すべての国民は民族自決の努力を真剣に認める必要があり、疑いなく彼らを支援しなければなりません。 「連邦の非崩壊」というプロパガンダが軍事独裁政権支配の源であることを、すべての国民に理解してもらう必要があります。

6) NUCCをサポート

すべての国民は、各地域で真の民主的政府の設立のために努力しているNUCCを認め、必要なサポートを提供する必要があります。

7) 的を絞った厳しい制裁の導入

同時に、アメリカ、EUと日本が主導する国際社会もより強く、より広く、そして積極的に関与すること、国民への損害は最小限にした、上級士官の利益に対する的を絞った厳しい制裁の導入を要請しましょう。

8) 人道支援や援助の主な対象

テロ軍事評議会は、PDFへの国民のサポートを少なくさせるため、「大量虐殺」と「人道に対する罪」につながる戦争犯罪を犯してきました。 これらの行為は歴史的に民族グループに対して感じさせてきた恐怖を煽りながら、村全体を包み込みました。民間人を残酷に殺害するといった行為を再び行いました。

数千人が殺されて何十万人の人々が自分の家をから避難しています。それらの人々への食糧の支援やサポートは、輸送を支援するための繰り返しの混乱など、さまざまな障害があります。
特に、民族武装集団を含む地元PDFがコントロールする地域の避難民に提供される人道支援や援助が主な対象であることは明白です。 つまり、PDFと関連している避難民が対象です。
ですから、避難民への国際人道支援を提供する際には、国民防衛隊 (PDF)、CDMや民主部隊を通じて、支援を実施する民族武装集団 (EAO) へ行うことを要請しましょう。

(翻訳:yu & chichi)

Original: https://www.facebook.com/100077317836762/posts/129634602957134/
見出しは、サイト側でつけました。

Tin Win氏からのメッセージ

(Tin Win氏は、Senior Researcher at the Center for Promoting Human Rights, Democracy, and Pluralism in Burma(Myanmar) です。このサイトのために、メッセージを送ってくださいました)

下記のことを、皆様にお伝えください。

第一に、各少数民族武装勢力 (Ethnic Armed Organizations;EAOs) の支援がなければ、安定して機能する民主主義と連邦国家を確立することはできません。

歴史的に、私たちの国軍支配に反対する政治運動は、より古い世代に触発された大学生によって主導されてきました。彼らの民主主義への信念は弱く、単に軍事的支配を終わらせるための道具として使用されてきました。ビルマ・ナショナリズム [ビルマ民族とその文化が中心]、またはむしろビルマの仏教ナショナリズムにどっぷりと浸かったものでした。

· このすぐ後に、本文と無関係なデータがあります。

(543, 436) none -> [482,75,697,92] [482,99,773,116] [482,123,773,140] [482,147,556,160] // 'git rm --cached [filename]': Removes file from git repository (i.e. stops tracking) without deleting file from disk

1990年代半ば以降2010年代初頭にかけて生まれた、「Generation Z (Z世代)」としてよく知られている若い世代のおかげで、わが国ではこれまでにない新しい政治精神が生まれました。

私は、わが国の新しい政治が私たちの政治情勢を変えただけでなく、私たちの政治精神を根本的に変えたと信じています。

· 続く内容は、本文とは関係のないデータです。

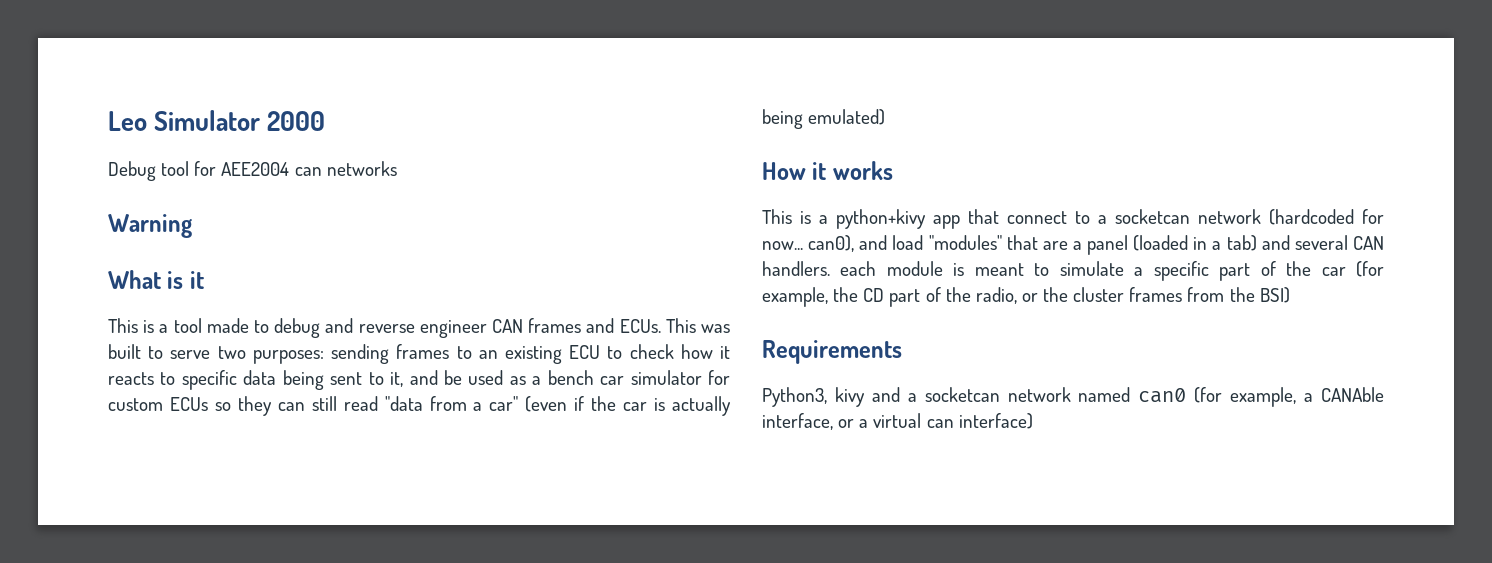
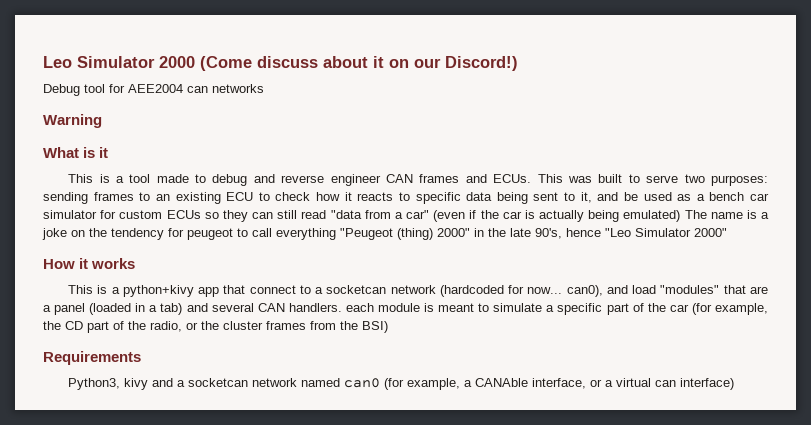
(326, 121) none -> [200,56,518,71] (Come discuss about it on our Discord!)
(886, 117) none -> [684,210,769,219] [42,228,727,240] The name is a joke on the tendency for peugeot to call everything "Peugeot (thing) 2000" in the late 90's, hence "Leo Simulator 2000"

このZ世代は、軍事政権反対、中国の影響力排除、権威主義反対、人種差別主義反対、性差別主義反対という価値観に基づく民主的な革命運動を形作りました。

これらの変化は “a revolution in character” だと思います。

皆様にこうしたことを知っていただき、これらの英雄たちをサポートする方法を見つけていただくことを願っています。